La Chanson de Nirvanâ II (Adolphe Retté)

Donc c’est la forêt du mensonge, morne dans la Nuit :
Jets d’eau très-loin, lente musique d’ennui
D’où le rêve lassé s’essore à petit bruit ―

Dormir en vos linceuls, ô feuillages jaunis ―

Ritournelle des vieux ennuis
Le vent sanglote dans la Nuit.

Le vent se venge ― ô frisson jusque dans les moelles, ―
Le vent disperse les feuilles et puis s’enfuit
Et là-haut les pâles caravanes d’étoiles
Se hâtent vers l’oasis de lune et ses puits.

Dormir insoucieux de l’Isis sous ses voiles ―

Complice des louches minuits
Le vent sanglote dans la Nuit

Aussi, des bassins où l’eau dort sans clapotis,
Où flottent des plumes de palombe envolée,
Et le triste traînis des feuilles des allées
Vient finir aux bassins et se mue en débris.
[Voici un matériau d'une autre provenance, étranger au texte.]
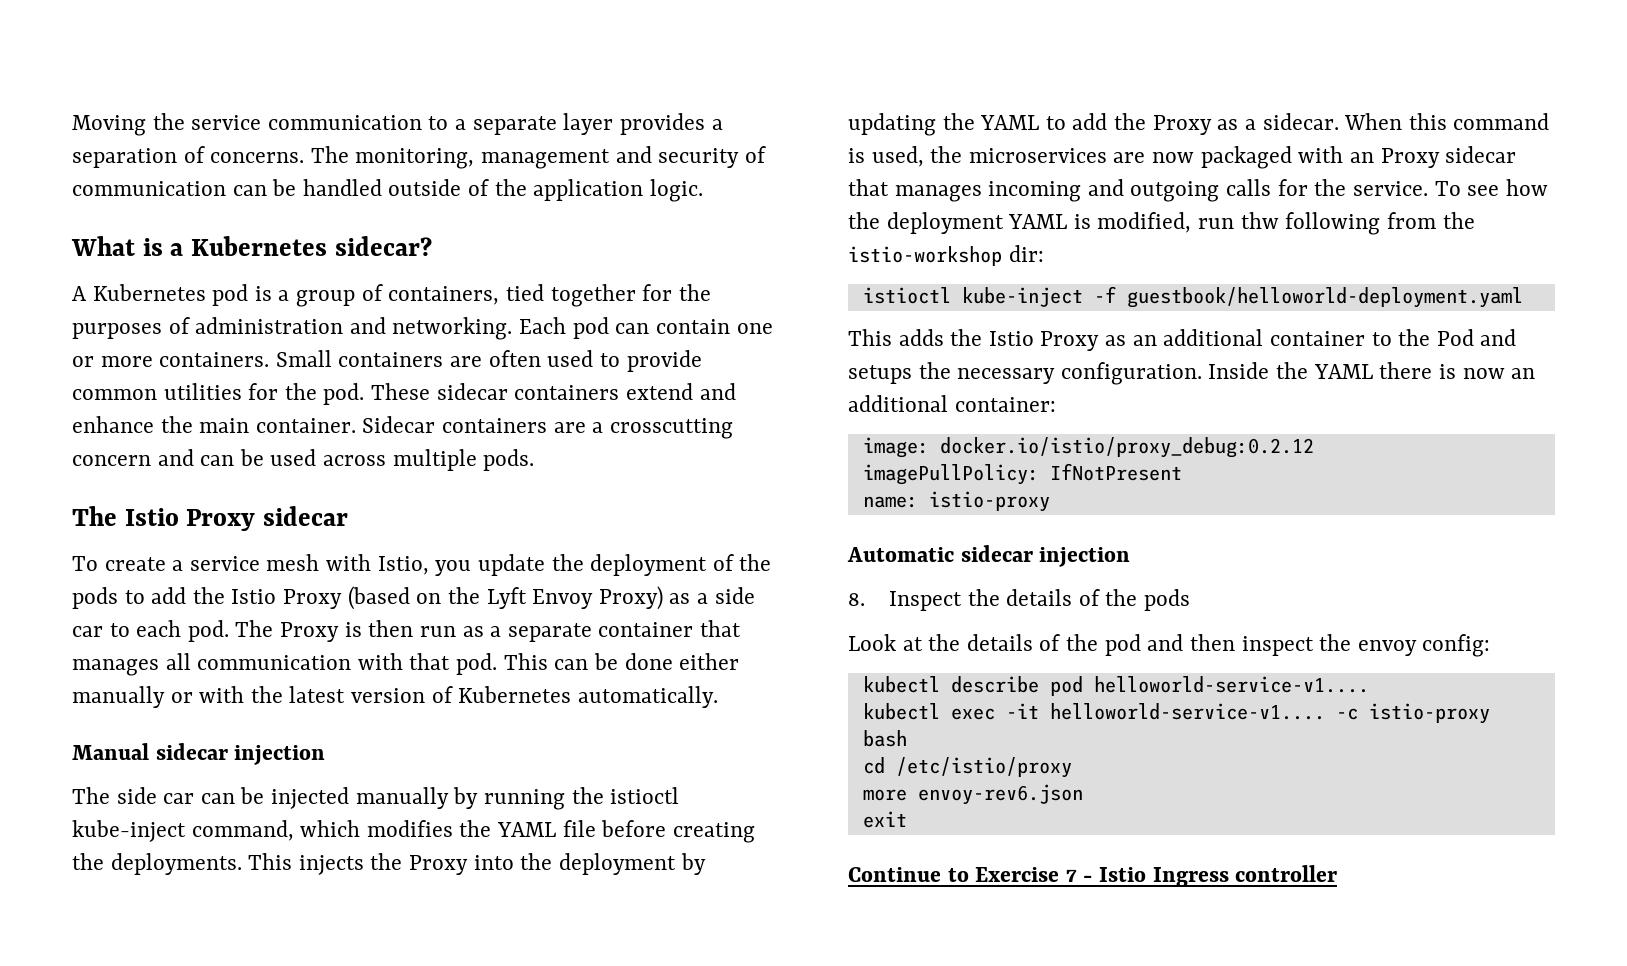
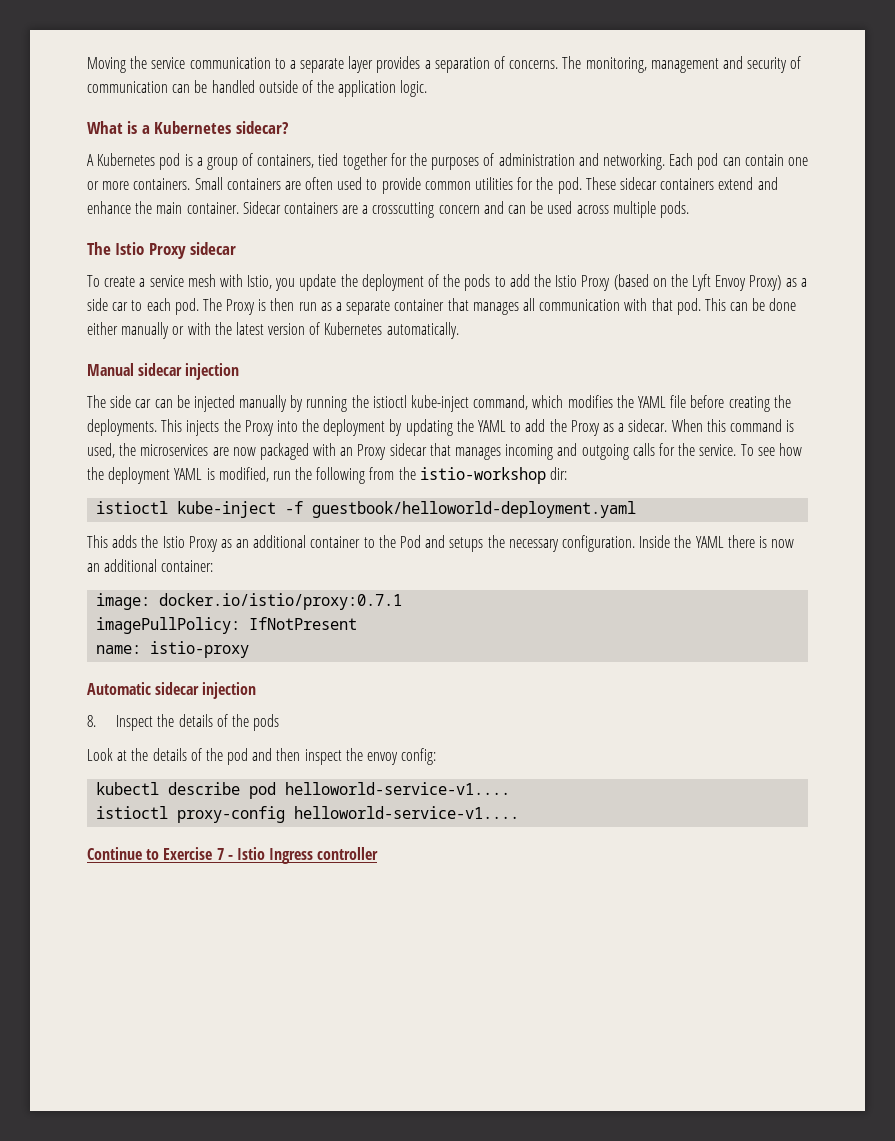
[1240,212,1279,229] thw -> [295,467,313,480] the
[939,437,1314,458] docker.io/istio/proxy_debug:0.2.12 -> [159,593,403,610] docker.io/istio/proxy:0.7.1
[862,703,1490,724] [862,730,907,747] [862,757,1072,778] [862,784,1083,805] [862,811,907,828] kubectl exec -it helloworld-service-v1.... -c istio-proxy bash // cd /etc/istio/proxy // more envoy-rev6.json // exit -> [96,806,520,823] istioctl proxy-config helloworld-service-v1....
Pauvres feuilles d’amour si tremblantes sur l’eau !...
Et les Étoiles sont toutes tombées dans l’eau ―

Chantre des espoirs détruits,
Le vent sanglote dans la Nuit ―

Il fait tard il fait froid l’heure tombe assourdie,
C’est demain déjà, c’est l’hiver et c’est la vie ―
Seul veille un vieillard fou qui dit : « pouvoir
Un peu dormir, oh s’ignorer issu du noir
Errant au noir et guetté des gueules du noir
― »
Mais l’insomnie règne en la forêt des bannis...
              Le vent sanglote dans la Nuit.